The future must be viewed through the same lens of ambiguity. There is no question that the banking industry is in the midst of a severe crisis. But just as the Chinese character for the word “crisis” is comprised of the symbols for “danger” and “opportunity” so too is this present crisis also an opportunity.

The Exponential Executive faces the same reality as his or her peers, the difference is that he or she uses the situation to revisit old assumptions and fundamentally rethink how to do business in order to best serve their customers.

#4 Unlearn: Among the many trends that are doubling perhaps none is quite as astounding as the fact that scientific and technical knowledge is doubling every seven years.

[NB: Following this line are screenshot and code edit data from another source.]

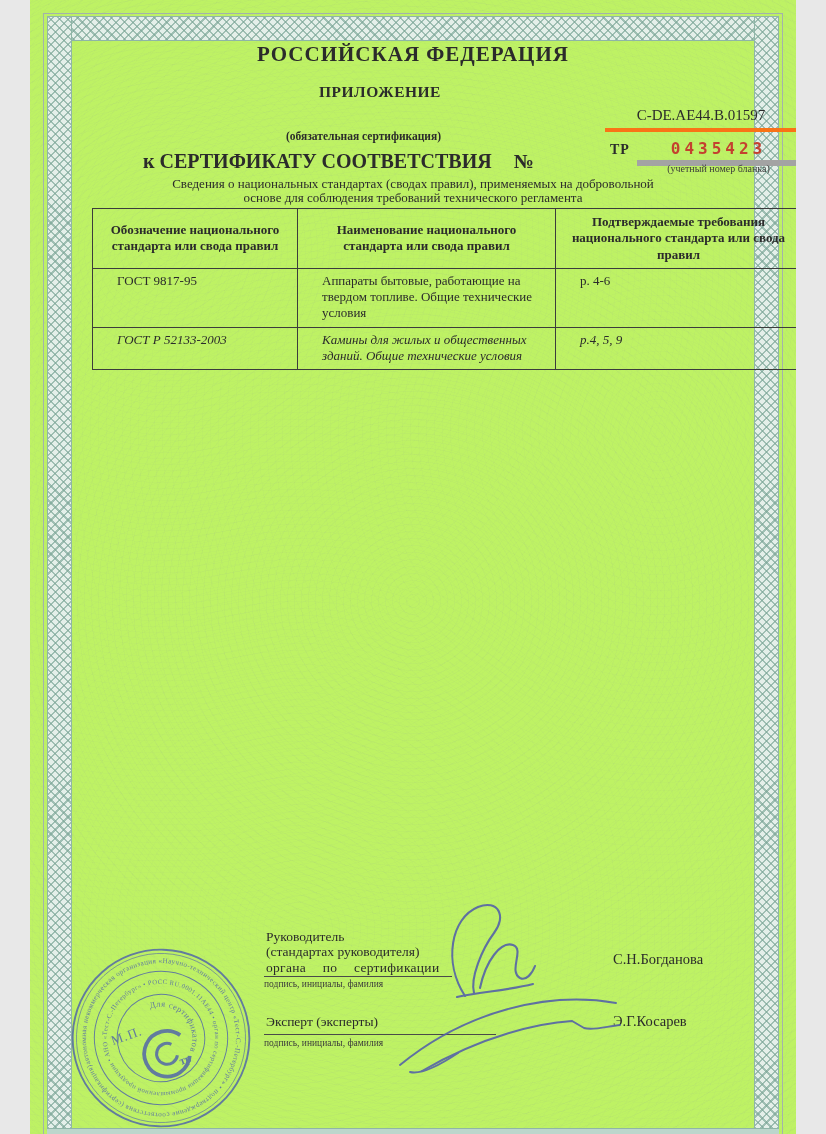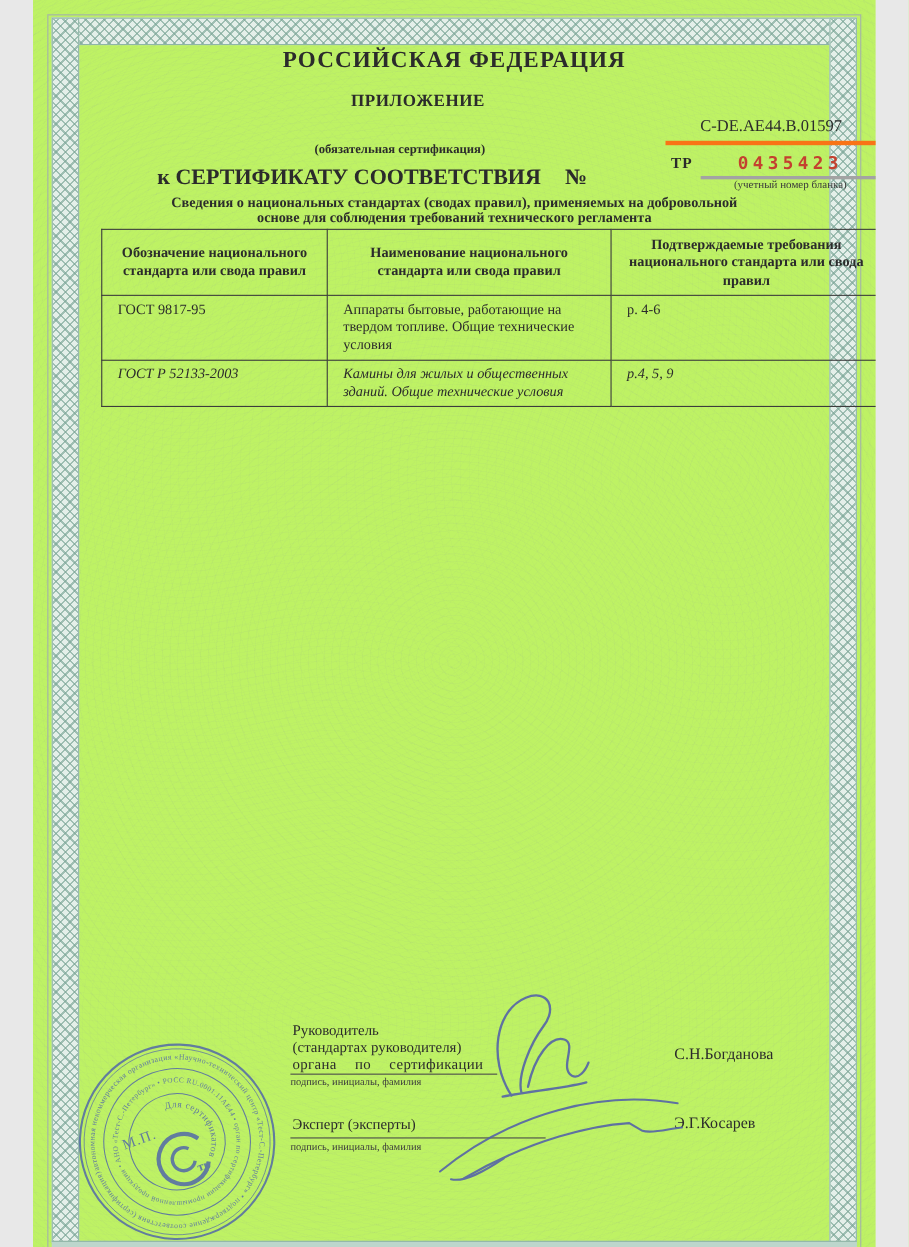"0435423" .tr-line { border-bottom: 3px solid #a3a3a3 -> 6px solid #a3a3a3 }
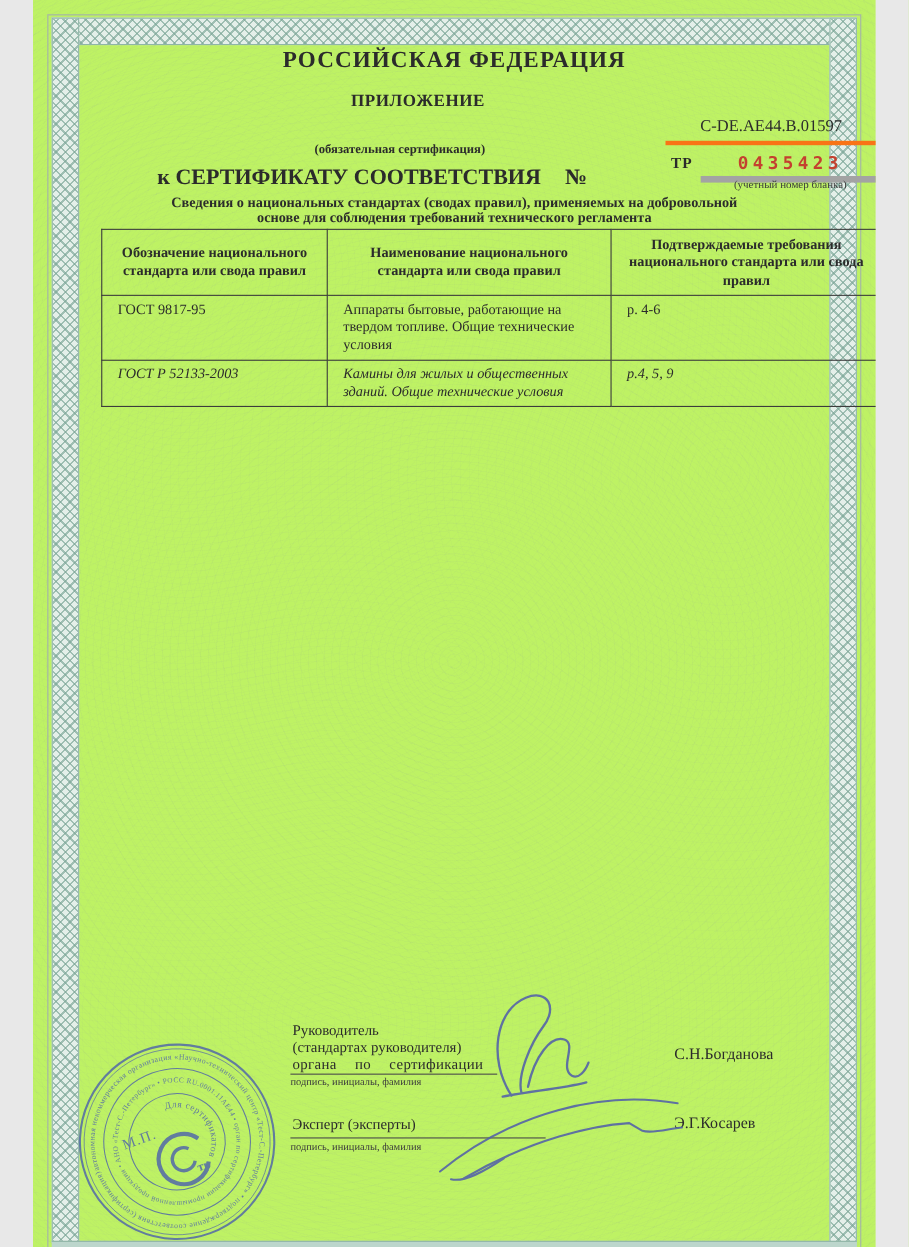"Сведения о национальных стандартах" .intro { font-weight: bold -> normal }
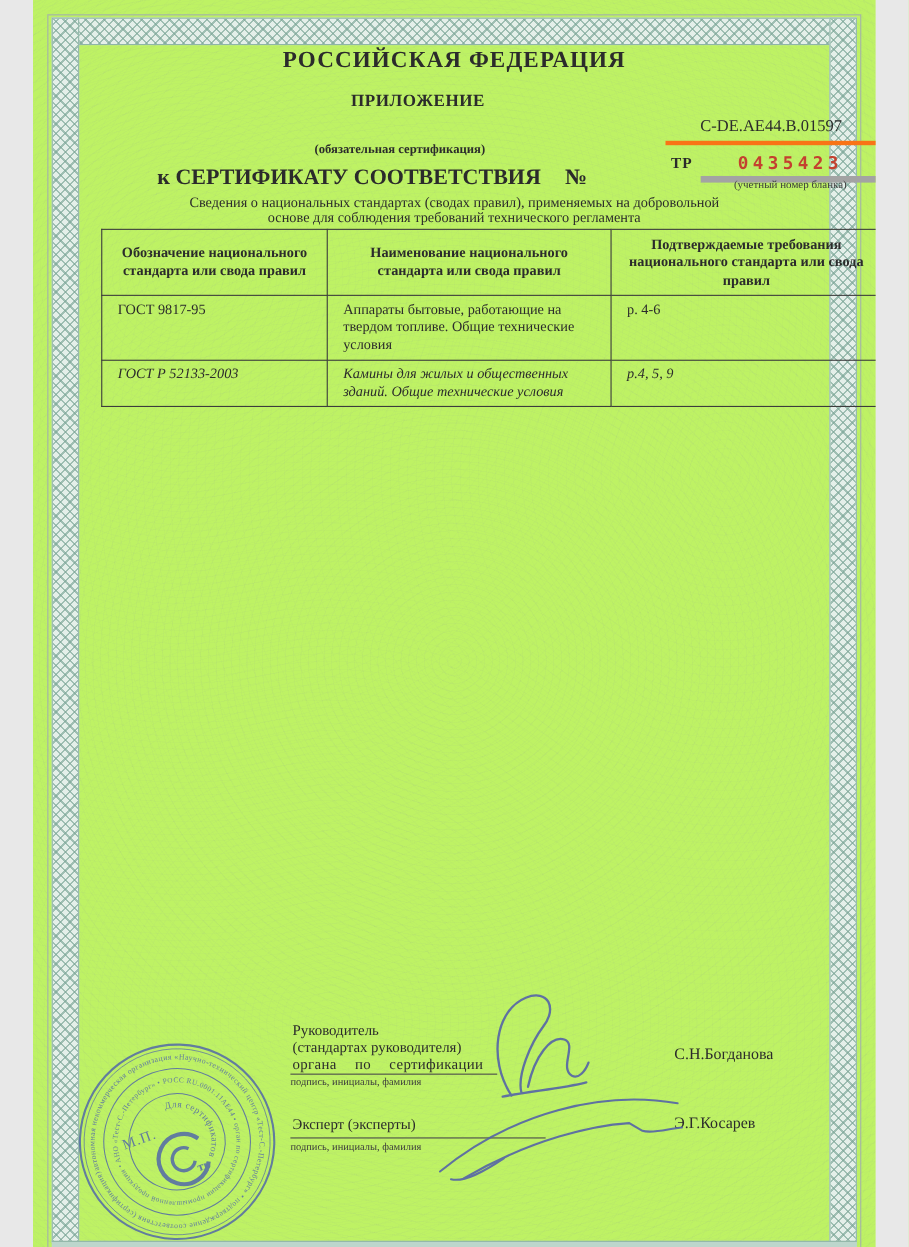"ГОСТ 9817-95" table.std th, table.std td { padding: 4px 8px 4px 14px -> 4px 8px 4px 24px }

In other words, as impressive as everything we know today is, this knowledge will only equal half of what we will know in seven years—and just 25% of what we will know in 14 years!

From this perspective, it makes sense to think of today’s knowledge as the tip of the iceberg. Future knowledge is the equivalent of that portion of the iceberg that is presently underwater. As this new knowledge emerges over the coming years, one of the more difficult realities to accept is that it will make some existing knowledge obsolete. To prosper in the future then the Exponential Banking Executive must understand that unlearning will be just as critical as learning.

For example, as new wireless and virtual realities technologies become more prevalent how many branch offices will really be needed?  And, if people are living significantly longer, are 15 and 30 year mortgages the most appropriate terms? Change is never easy but if one embraces “unlearning” the rationale for change becomes easier to accept.

#5 Believe in Doing the Impossible: Just over one hundred years ago the idea of human flight was dismissed as the pipedream of a small group of fringe scientists and hobbyists. Fifty years the idea of a “test-tube baby” was similarly deemed impossible. And just ten years ago the idea that people working for free could design and write an encyclopedia which was as accurate as the Encyclopedia Britannica but be twice the size (and doubling every year) and available in a 140 different languages would have been dismissed as implausible. Wikipedia, of course, is a reality today.

If the future teaches us anything it is that the impossible has a way of becoming possible. The Exponential Banking Executive understands this reality and by partnering, jumping the curve, embracing ambiguity and unlearning, they are willing to accept that the path into the future will always be murky; but they also know they possess the tools and flexibility to help shape and create their own future.